Nature for Water explores how we can utilize mother nature to overcome water challenges of the 21st century. By neglecting our ecosystem with continued water pollution and degraded vegetation, the amount of drinkable water is shrinking. According to UN.org, “1.8 billion people use a source of drinking water contaminated with feces, putting them at risk of contracting cholera, dysentery, typhoid and polio. Unsafe water, poor sanitation and hygiene cause around 842,000 deaths each year”.
Apart from contaminated water, the amount of drinking water is running out. Take Cape Town, South Africa’s situation for example. The city of Cape Town will be the first city to officially shut off all municipal water on April 12th, what is being called “Day Zero”. When a South African resident goes to turn on the faucet after Day Zero, nothing will come out. People will be collecting water rations each day. Something that seems post-apocalyptic to those previously living with modern 21st century luxuries!
There are various nature based solutions that the UN is working on that would improve many of the water challenges the world is facing today. By taking care of the environment, we can drastically improve the sanitation of water and find solutions to the scarcity. Planting new forests, reconnecting rivers to floodplains and restoring wetlands will help rebalance the unstable water cycle. Roughly 2 billion people live without access to clean drinking water, and today, World Water Day calls to action the need for change and solutions.

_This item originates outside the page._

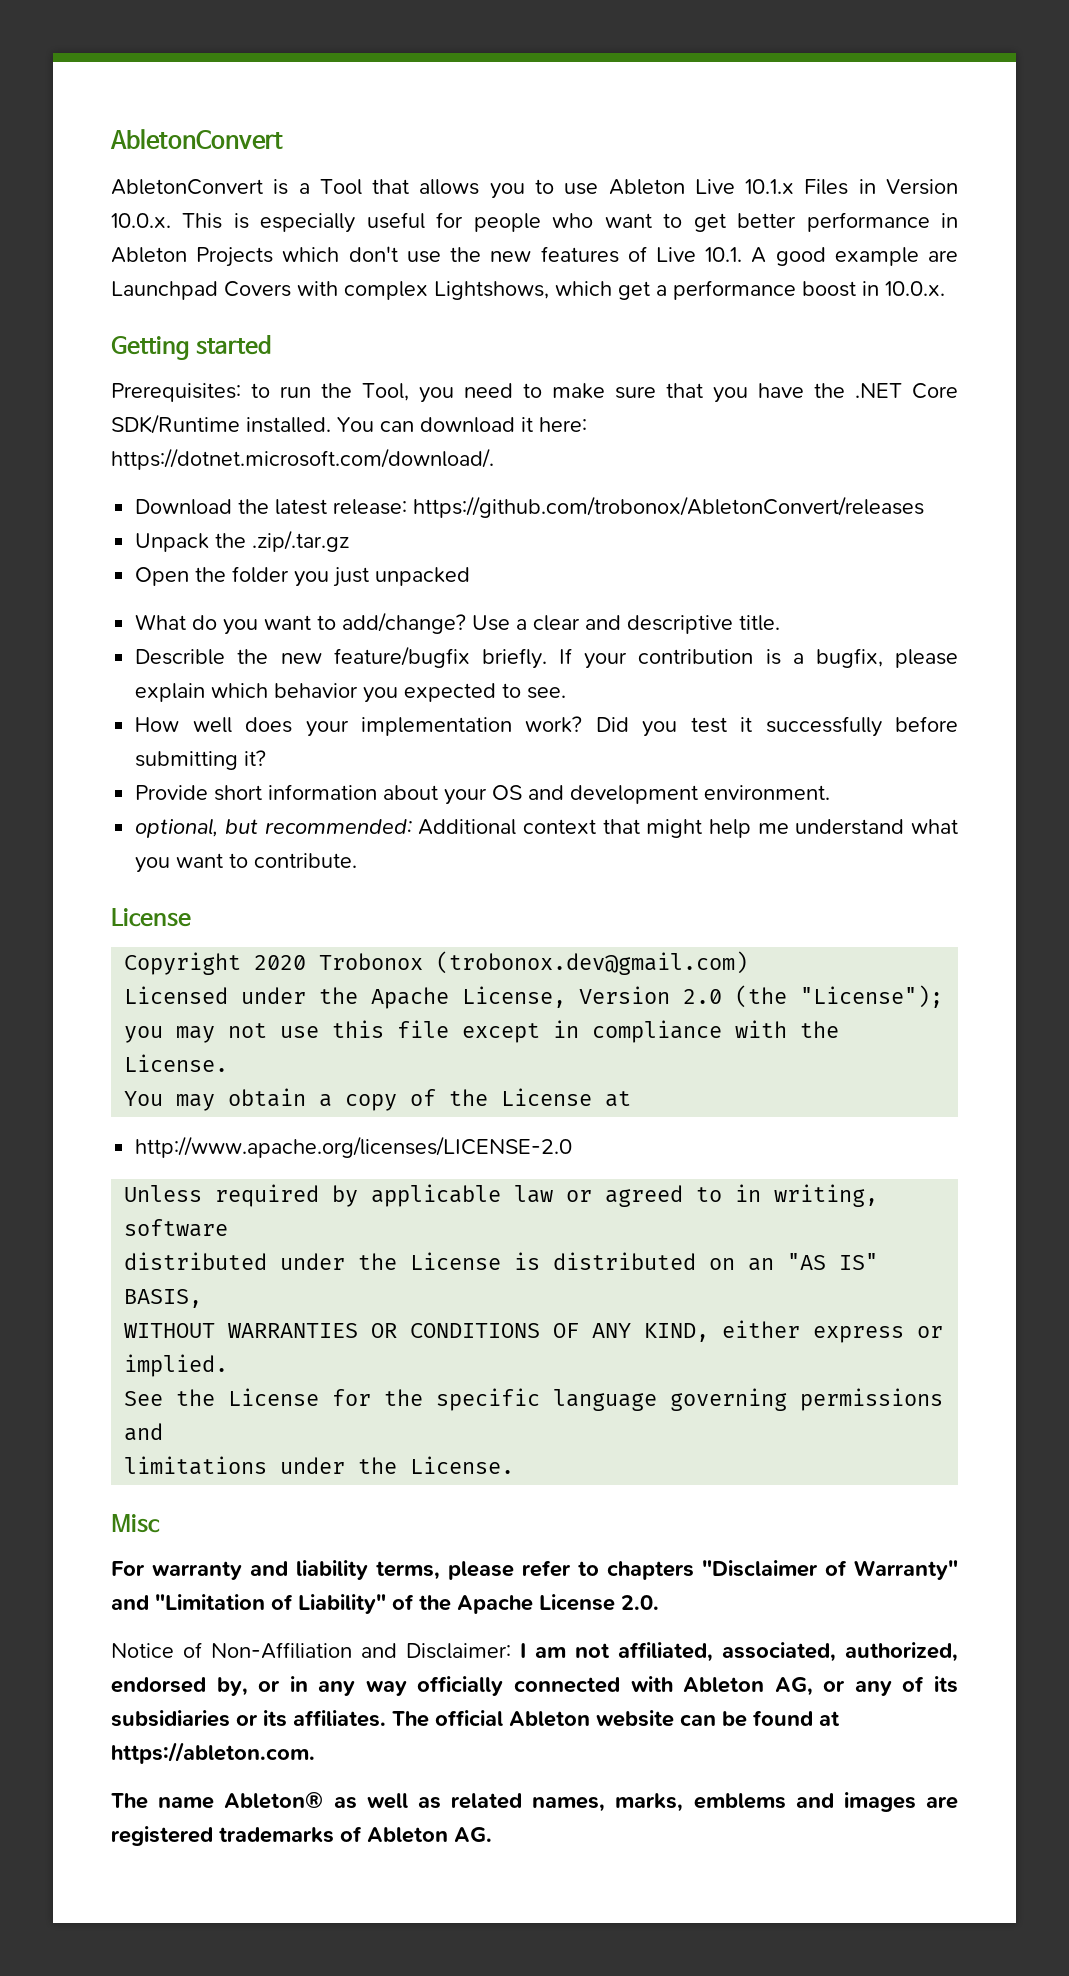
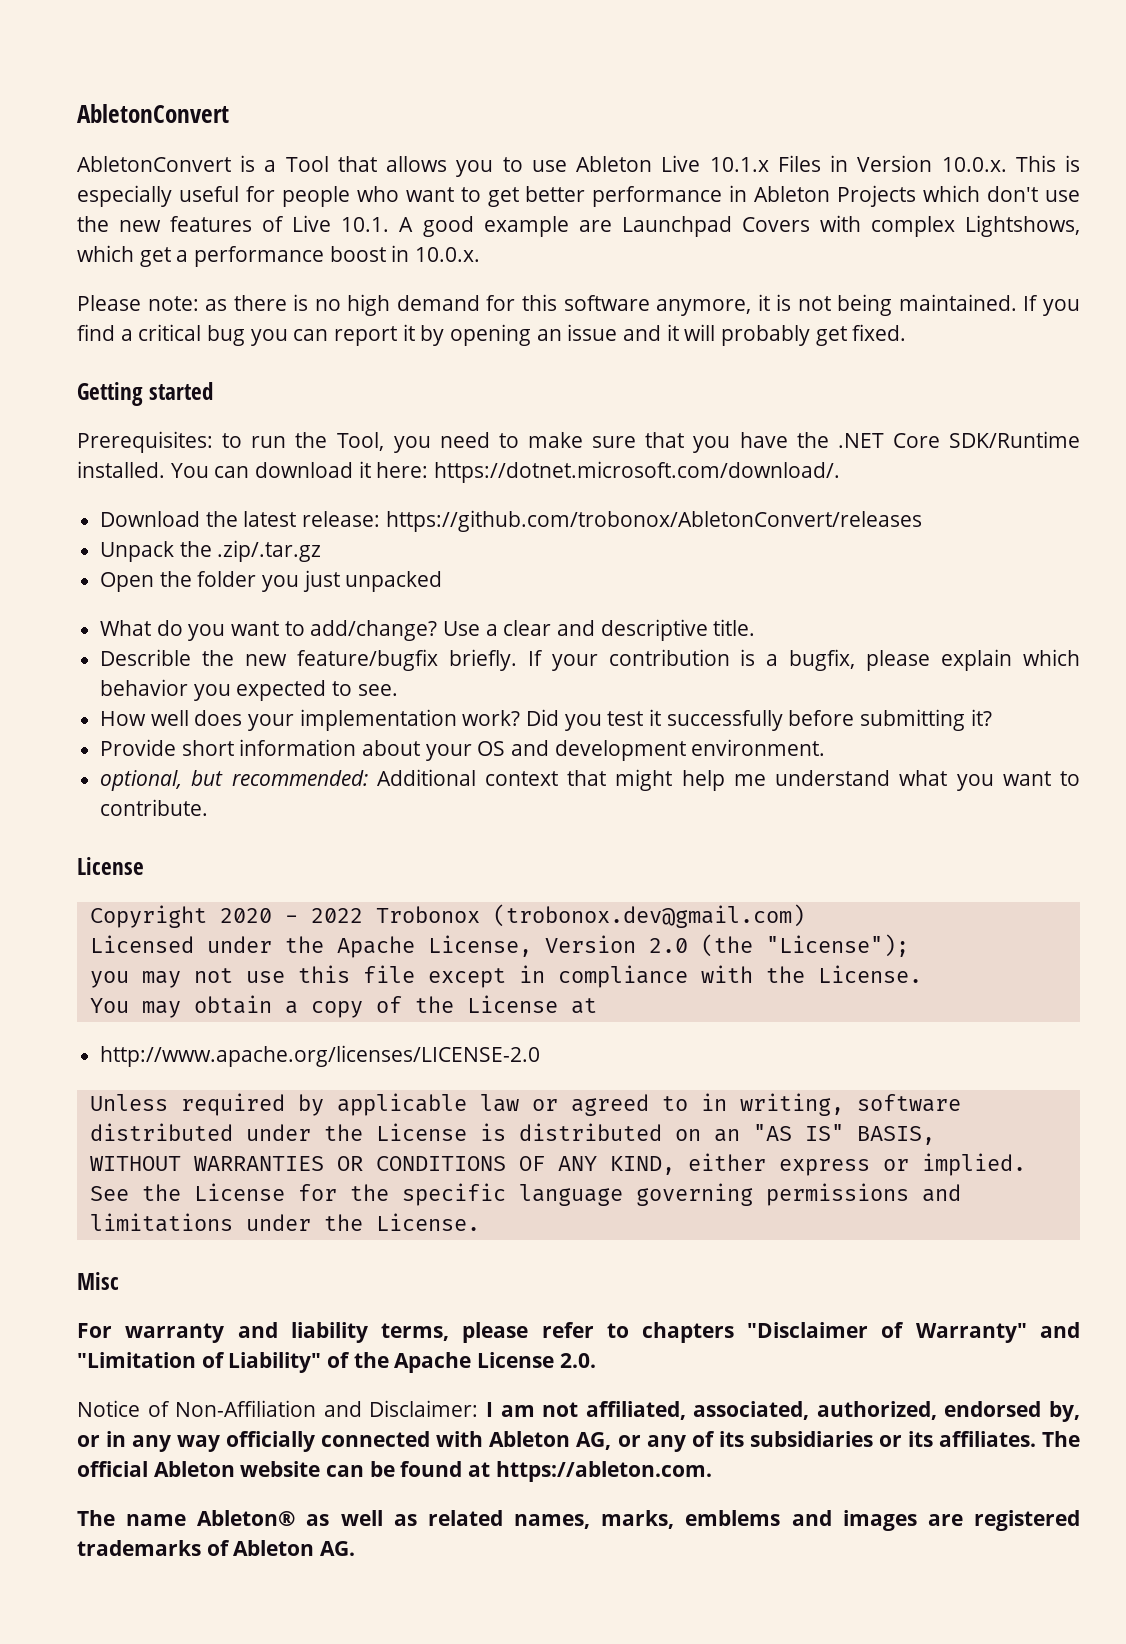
(945, 288) none -> [77,294,1080,316] [77,324,907,346] // Please note: as there is no high demand for this software anymore, it is not being maintained. If you find a critical bug you can report it by opening an issue and it will probably get fixed.
(307, 962) none -> [284,908,363,923] - 2022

So what can you do to ensure better quantity and quality of our most valuable resource? Today, and everyday, try to remember that water isn’t something to be taken for granted. Be conscious with your usage, turn off the faucet while brushing your teeth, don’t use the sprinklers when it’s raining, and spread awareness about what is going on in places around the world like Cape Town. Every drop counts, and with awareness comes change, so spread the message about water conservation and sanitation!